The stock and forend are made of matching modestly figured walnut. As is typical with Italian guns, the finish didn’t quite fill the wood pores. The forend is in the classic target configuration with a reduced beavertail, which nicely fills the hand.
The buttstock has an adjustable cheekpiece. In its lowest position it measured 1½” drop at comb and 23⁄8” drop at heel. The length of pull was 153⁄16“. This may be a little long for some shooters, but the ¾” black rubber pad can be replaced with one that is .4″ thick and is included in the kit. The stock had the usual 4° of pitch. The full target pistol grip had a right-hand palm swell. The stock had zero cast, but the cheekpiece could be adjusted for cast as well as additional height.

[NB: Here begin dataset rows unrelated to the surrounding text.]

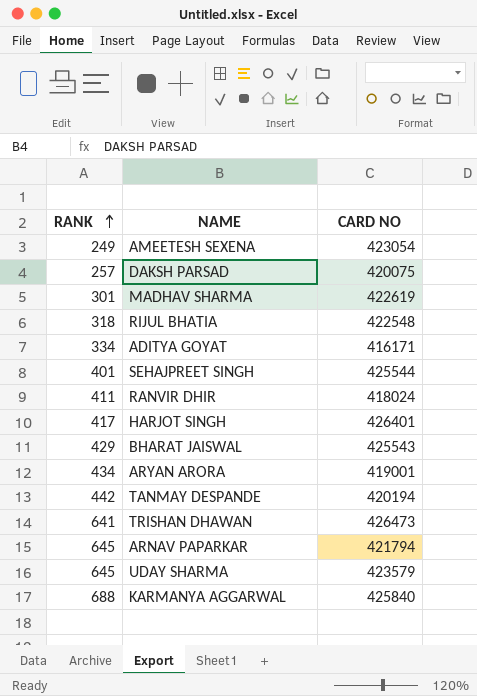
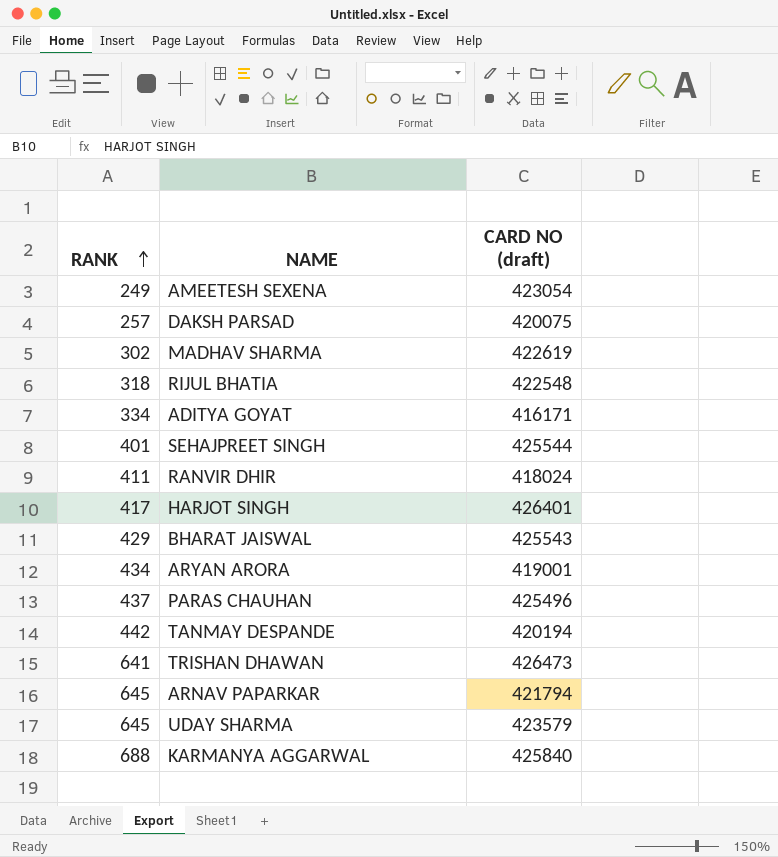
column name: CARD NO -> CARD NO (draft)
MADHAV SHARMA | RANK: 301 -> 302
row PARAS CHAUHAN: none -> 437 | 425496

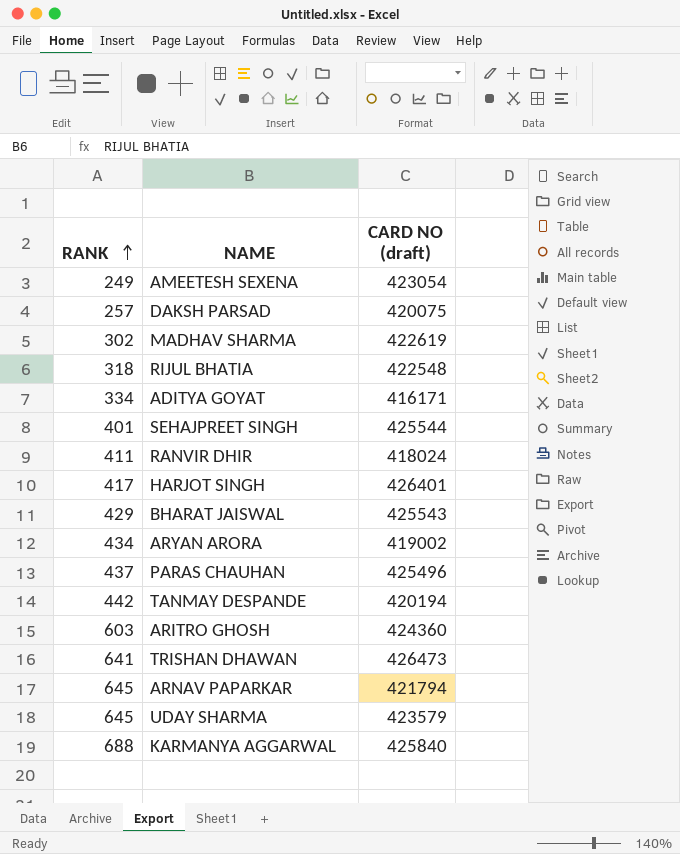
ARYAN ARORA | CARD NO (draft): 419001 -> 419002
row ARITRO GHOSH: none -> 603 | 424360

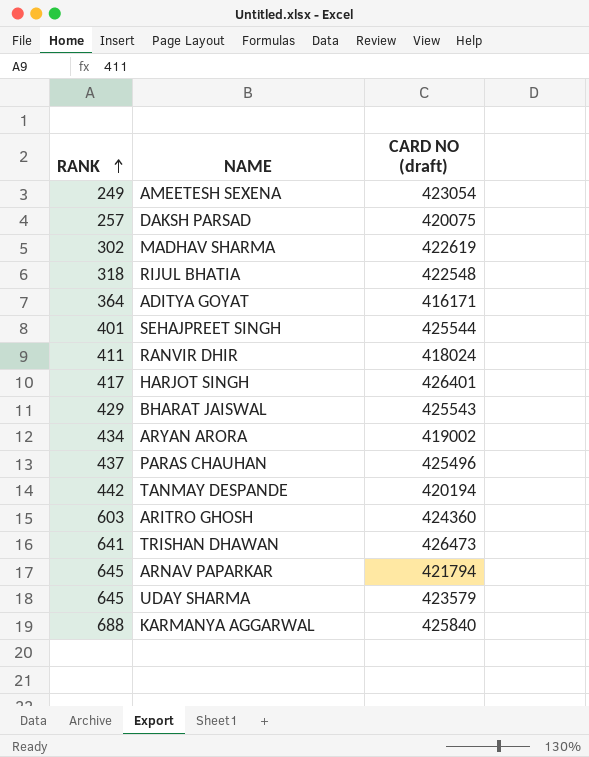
ADITYA GOYAT | RANK: 334 -> 364

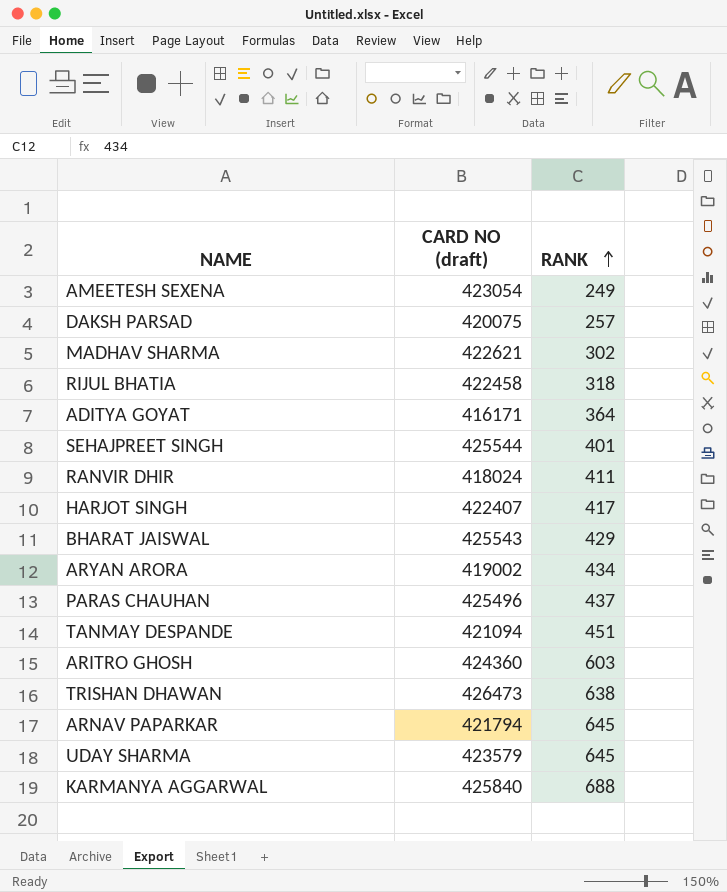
column RANK | position: 1 -> 3
MADHAV SHARMA | CARD NO (draft): 422619 -> 422621
RIJUL BHATIA | CARD NO (draft): 422548 -> 422458
HARJOT SINGH | CARD NO (draft): 426401 -> 422407
TANMAY DESPANDE | CARD NO (draft): 420194 -> 421094
TANMAY DESPANDE | RANK: 442 -> 451
TRISHAN DHAWAN | RANK: 641 -> 638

The checkering appeared to be mechanically cut in a tight-lines-per-inch and basic pattern.
The Grand Prix Deluxe sporter comes in a practical black PVC takedown case that might even withstand baggage-handler abuse. In addition to the gun, the case contained a box with three of the five 3¼” chokes and a nice metal choke wrench. The three longer chokes were separate. There was also a wrench for the adjustable comb. The multilingual manual is extremely basic but does mention that steel shot should be avoided when using Full choke. The warranty is for three years.
Shooting the gun at sporting clays brought no surprises. The gun was mechanically correct. Hulls ejected as a pair for six feet. The mechanical trigger reset properly with all factory target shells but had the good sense to disapprove of my grotty 7⁄8-oz handloads. With its 30″ barrels, the gun balanced about 1″ in front of the hinge pin and had a slightly high moment of inertia due to the weight forward. Many people prefer this in a target gun. The 8-pound 4-ounce weight was just about right for a 12-gauge clays gun and kept recoil to a normal level.
The weight-forward balance was most helpful on longer shots but wasn’t so excessive that it hindered short, fast crossers. On the short, fast shots I found myself starting the muzzle a little farther out than I would with a lighter, more-neutral gun, but it’s really what you get used to.
The Bettinsoli Grand Prix Deluxe has lots of competition in its less-than-$5,000 price range. There is the Beretta 694, Caesar Guerini Impact, Browning ProSport and Blaser F16 among others. But the Bettinsoli is an attractive gun, and it was a good shooter. It is nice to have the choice.